Il résulte de tout ce qui précède que les époux E… ne sont pas fondés à demander l’annulation de l’arrêté du 26 juin 2023 par lequel le maire de la commune de Puymeras a refusé de leur délivrer le permis de construire sollicité, ensemble la décision du 4 octobre 2023 rejetant leur recours gracieux formé contre cet arrêté. Leurs conclusions tendant à cette fin doivent, dès lors, être rejetées ainsi que, par voie de conséquence, celles présentées à fin d’injonction.
DÉCIDE :
Article 1er : La requête des époux E… est rejetée.
Article 2 : Le présent jugement sera notifié à M. et Mme D… et G… E…, à la commune de Puymeras et à la ministre de l’Aménagement du territoire et de la Décentralisation.

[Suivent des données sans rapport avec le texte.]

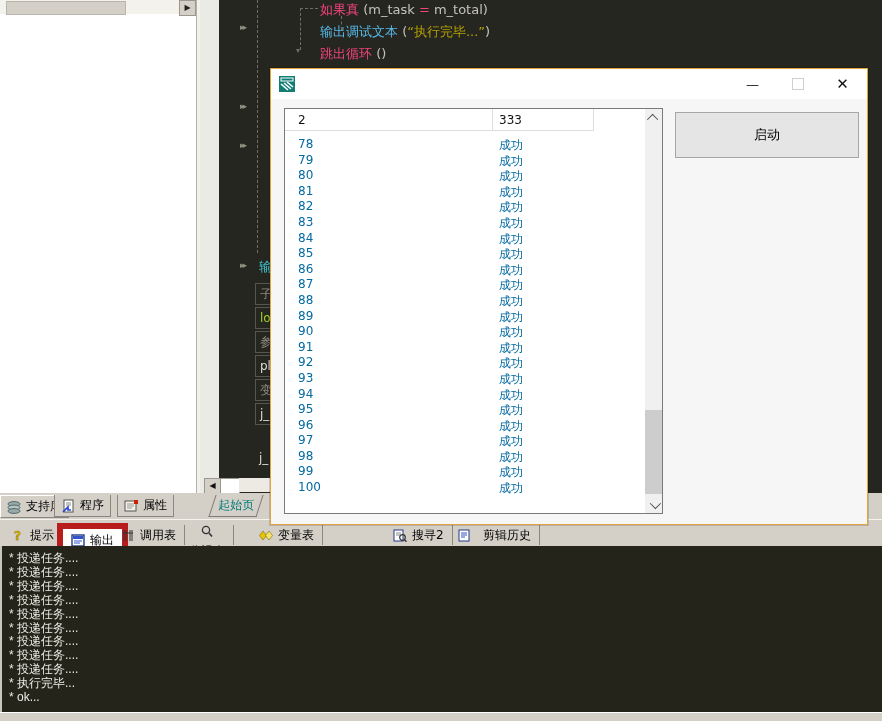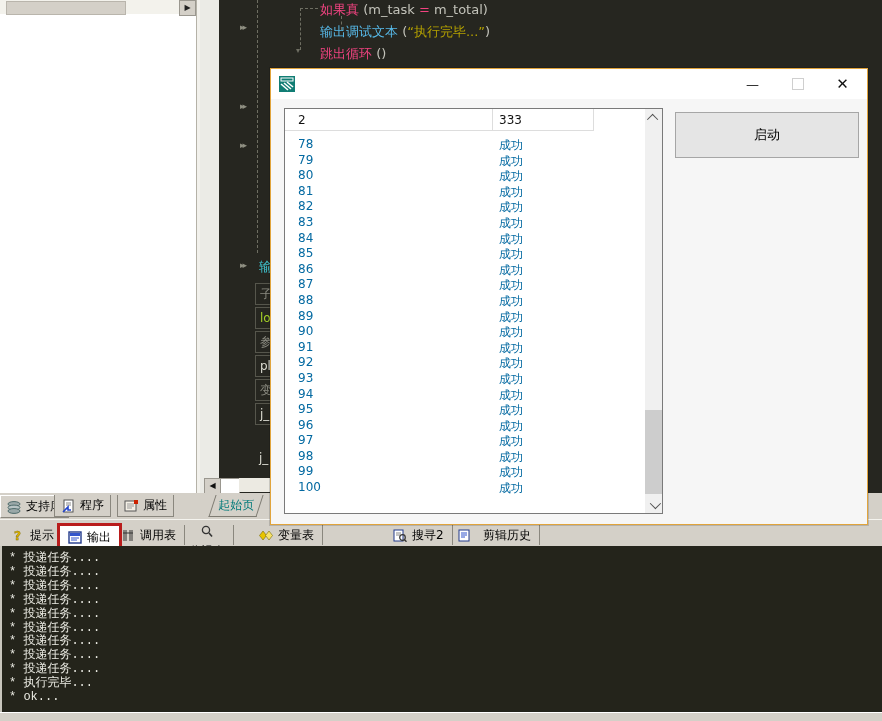"输出" .otab.selected { border: 3px solid #b91c1c -> 6px solid #b91c1c }
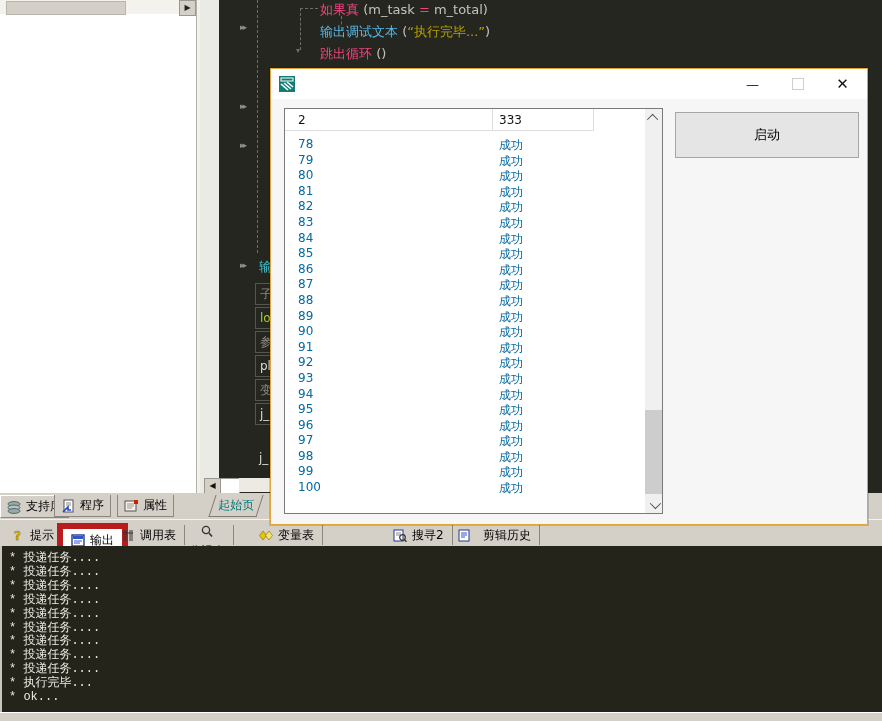"* 投递任务...." #console { font-family: Liberation Mono, monospace -> Liberation Sans, sans-serif }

Copie pour information transmise au préfet de Vaucluse.
Délibéré après l’audience du 17 mars 2026, à laquelle siégeaient :
Mme Boyer, présidente,
Mme Vosgien, première conseillère,
M. Pumo, conseiller.
Rendu public par mise à disposition au greffe le 31 mars 2026.
La rapporteure,
S. VOSGIEN
La présidente,
C. BOYER
La greffière,
L. GALAUP
La République mande et ordonne à la ministre de l’Aménagement du territoire et de la Décentralisation en ce qui la concerne et à tous commissaires de justice à ce requis en ce qui concerne les voies de droit commun contre les parties privées de pourvoir à l’exécution de la présente décision.